WHAT TO WORK ON:
Draw out every line with the word "компаньона" from the listing below.

THE RECORDS:
+--

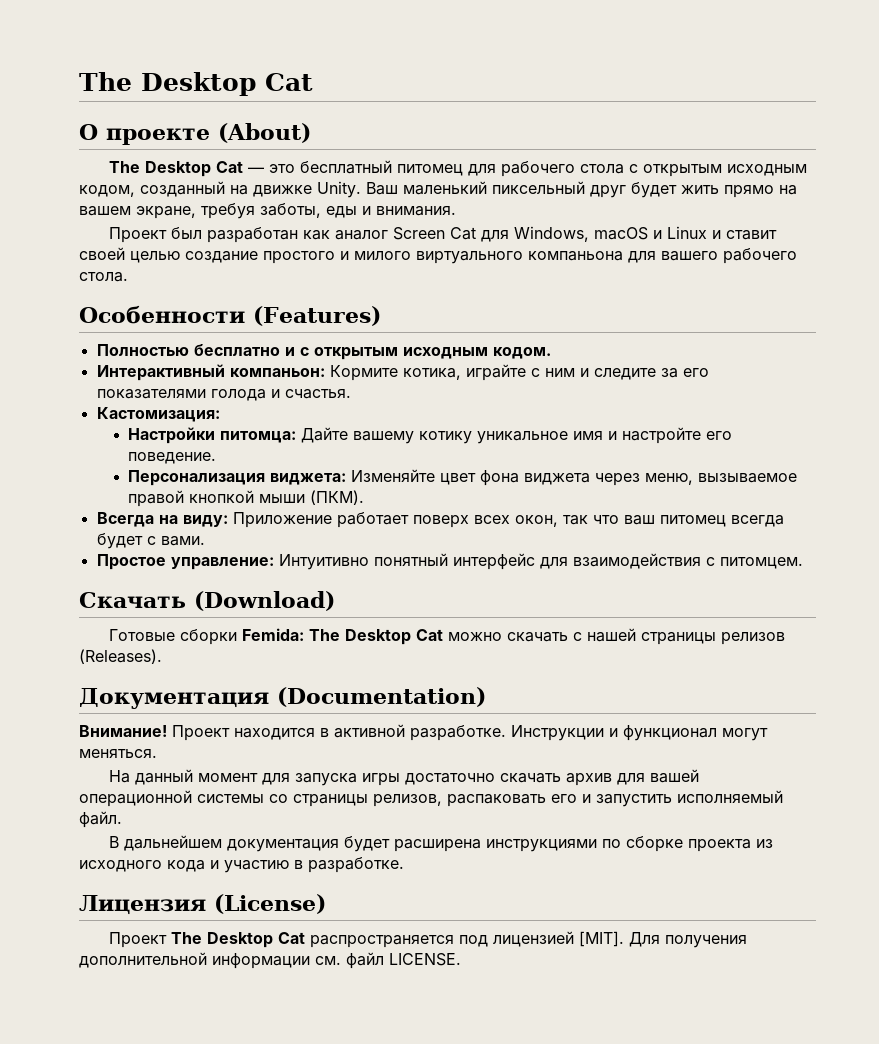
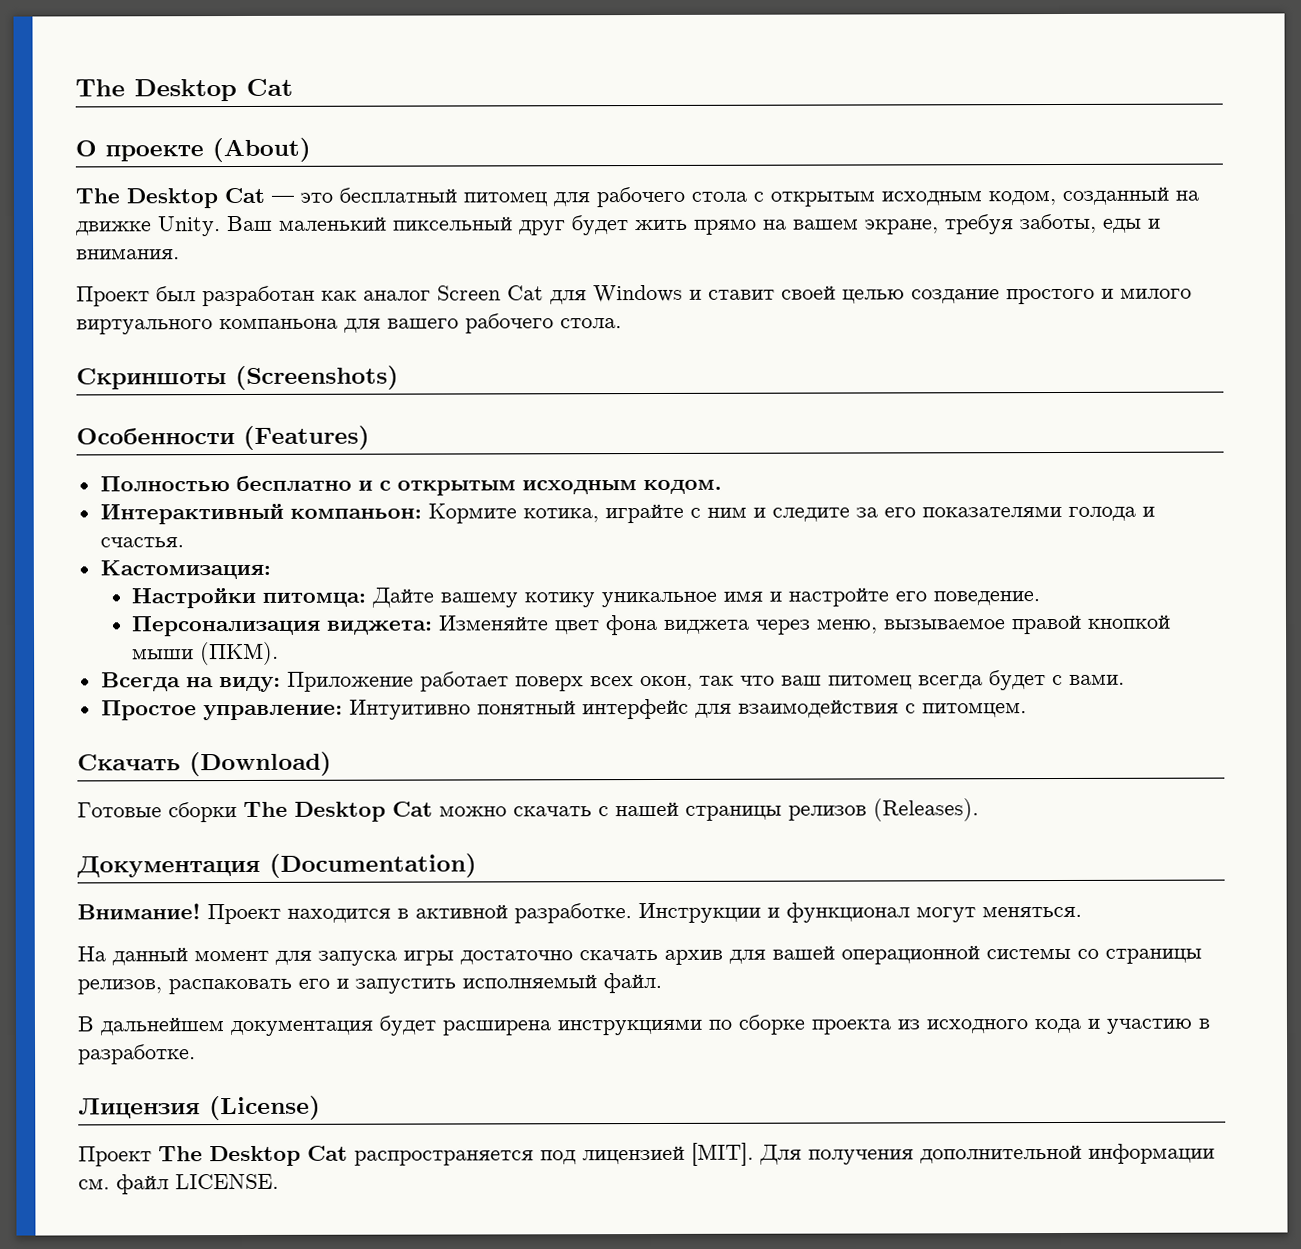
- Проект был разработан как аналог Screen Cat для Windows, macOS и Linux и ставит своей целью создание простого и милого виртуального компаньона для вашего рабочего стола.
+ Проект был разработан как аналог Screen Cat для Windows и ставит своей целью создание простого и милого виртуального компаньона для вашего рабочего стола.
+ Скриншоты (Screenshots)
- Готовые сборки Femida: The Desktop Cat можно скачать с нашей страницы релизов (Releases).
+ Готовые сборки The Desktop Cat можно скачать с нашей страницы релизов (Releases).

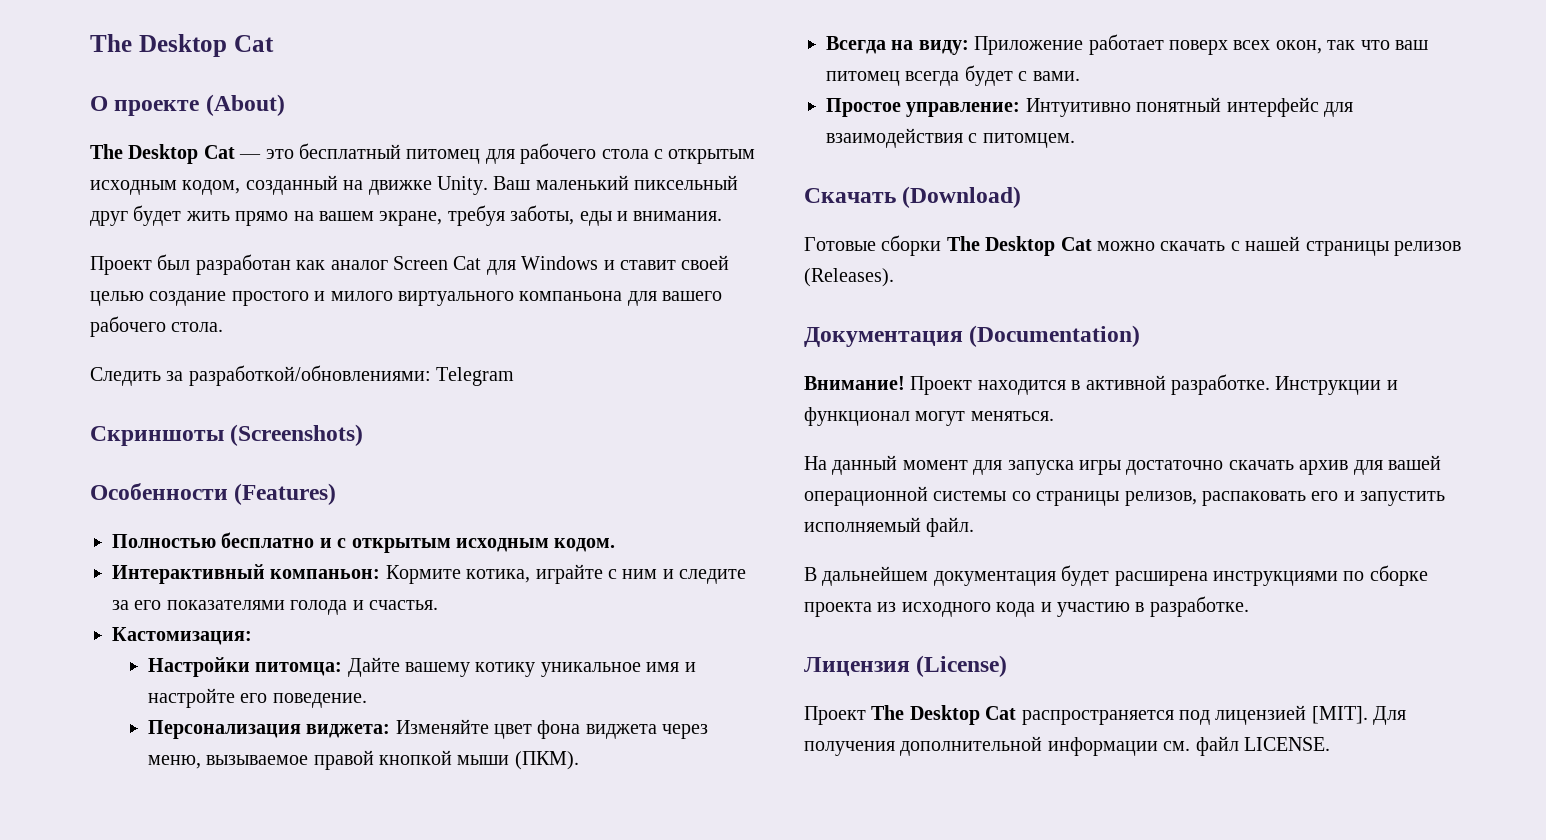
+ Следить за разработкой/обновлениями: Telegram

+--

RESPONSE BOX:
- Проект был разработан как аналог Screen Cat для Windows, macOS и Linux и ставит своей целью создание простого и милого виртуального компаньона для вашего рабочего стола.
+ Проект был разработан как аналог Screen Cat для Windows и ставит своей целью создание простого и милого виртуального компаньона для вашего рабочего стола.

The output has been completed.